Monday 13th March 2023
quotequote all
US hours are going to be interesting. Would have thought an awful lot of US depositors over the FDIC limit will be reviewing holdings at anything other than the biggest of banks.

durbster

10,301 posts

224 months

Monday 13th March 2023
quotequote all
gotoPzero said:
I had a look through the other videos on that channel going back a couple of years, and almost every single one is warning of an imminent stock market disaster.

Mr Whippy

29,117 posts

243 months

Monday 13th March 2023
quotequote all
vulture1 said:
Looks for now to be ok. Tax payers not on the hook, depositors bailed out but shareholders not.
Technically the money is there.

And it’ll all be there in up to 10yrs when treasuries mature.
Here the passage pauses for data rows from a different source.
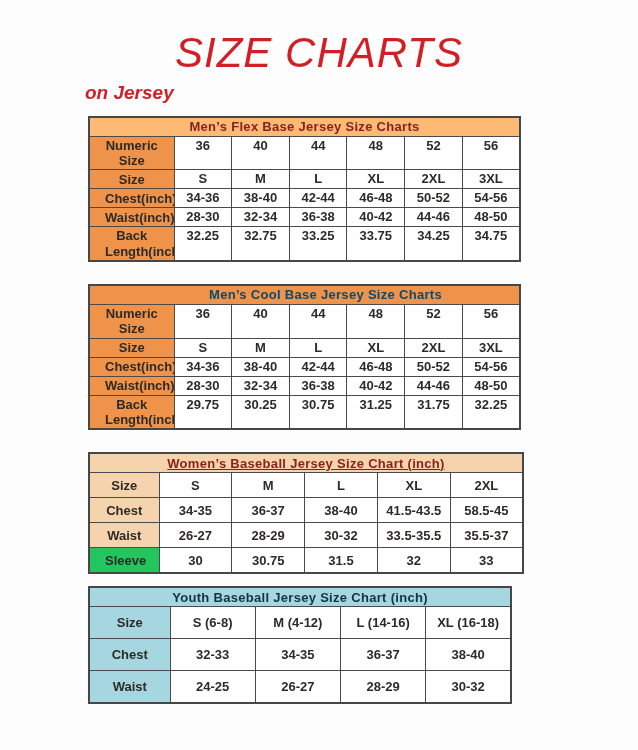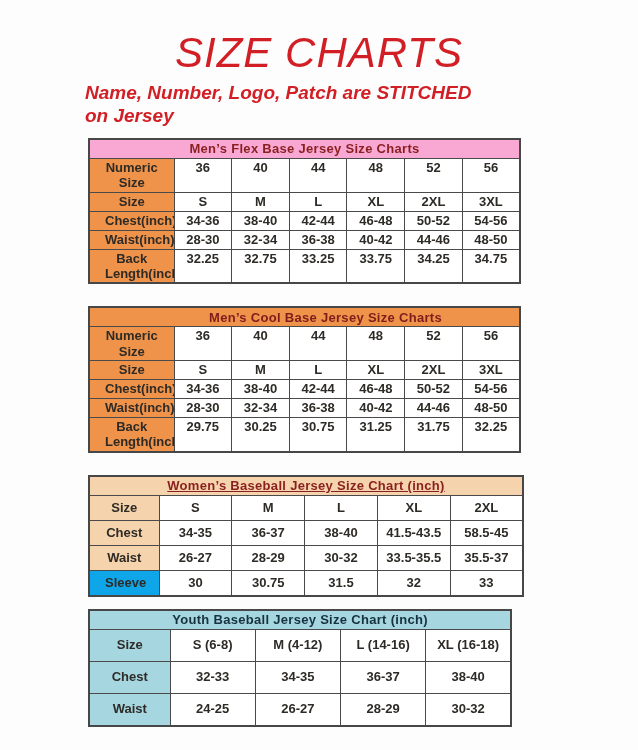"Name, Number, Logo, Patch are" div { html: <div>Name, Number, Logo, Patch are STITCHED</div> -> none }
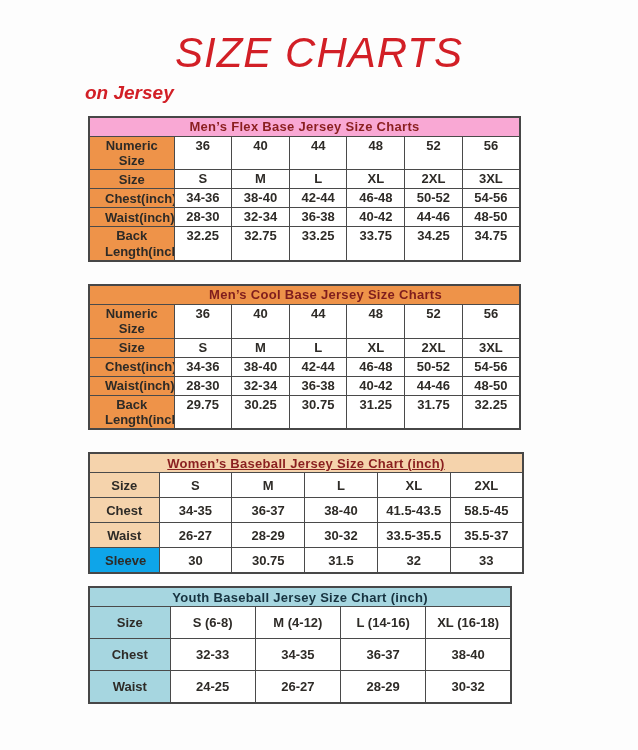"Men’s Flex Base Jersey Size" td.tbl-title { background: #f9a8d4 -> #fdba74 }
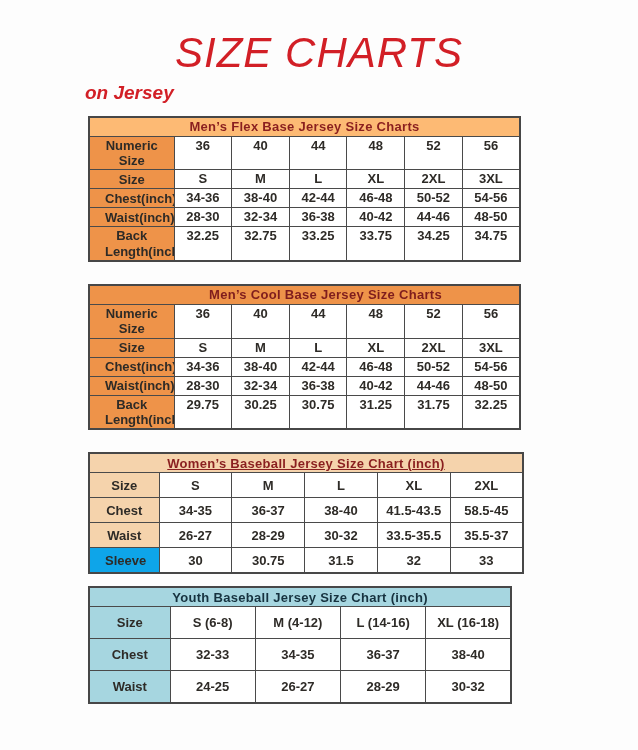"Men’s Cool Base Jersey Size" td.tbl-title { color: #7f1d1d -> #0c4a6e }
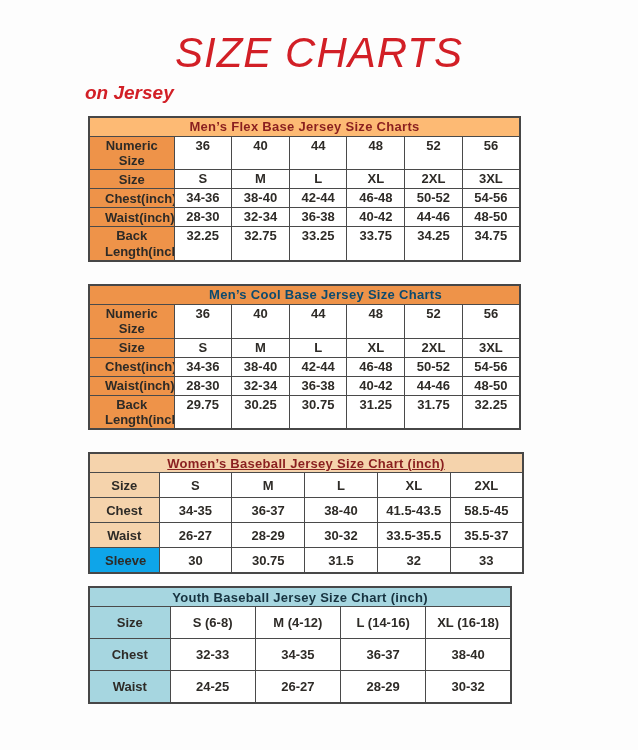"Sleeve" td.row-label { background: #0ea5e9 -> #22c55e }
Just right now it’s worth less.

I can see the logic of covering the gap so to speak.


But moral hazard inducing isn’t it? Covering the difference in bonds/treasuries?
Basically unwinds a chunk of the tightening effects of interest rate rises on bond holders.


Unintended consequences ahead, as false sense of security means seeing risks is increasingly “irrelevant”

Edited by Mr Whippy on Monday 13th March 07:58

pquinn

7,167 posts

48 months

Monday 13th March 2023
quotequote all
Bowser87 said:
US hours are going to be interesting. Would have thought an awful lot of US depositors over the FDIC limit will be reviewing holdings at anything other than the biggest of banks.
Possibly. Depends what options they have for moving their cash to. If it's just people rebalanced as opposed to all running from a specific bank it's less of an issue. But given how much is driven by social media bullst anything is possible.

One problem that seems very US specific is the sheer number of small to medium banks they have so there's so many chances for one to go wrong. Don't think anywhere else has quite so many thousands of the things.

gotoPzero

17,377 posts

191 months

Monday 13th March 2023
quotequote all
First Republic Bank now having a wobble too.

I think the open is going to be very interesting as said above.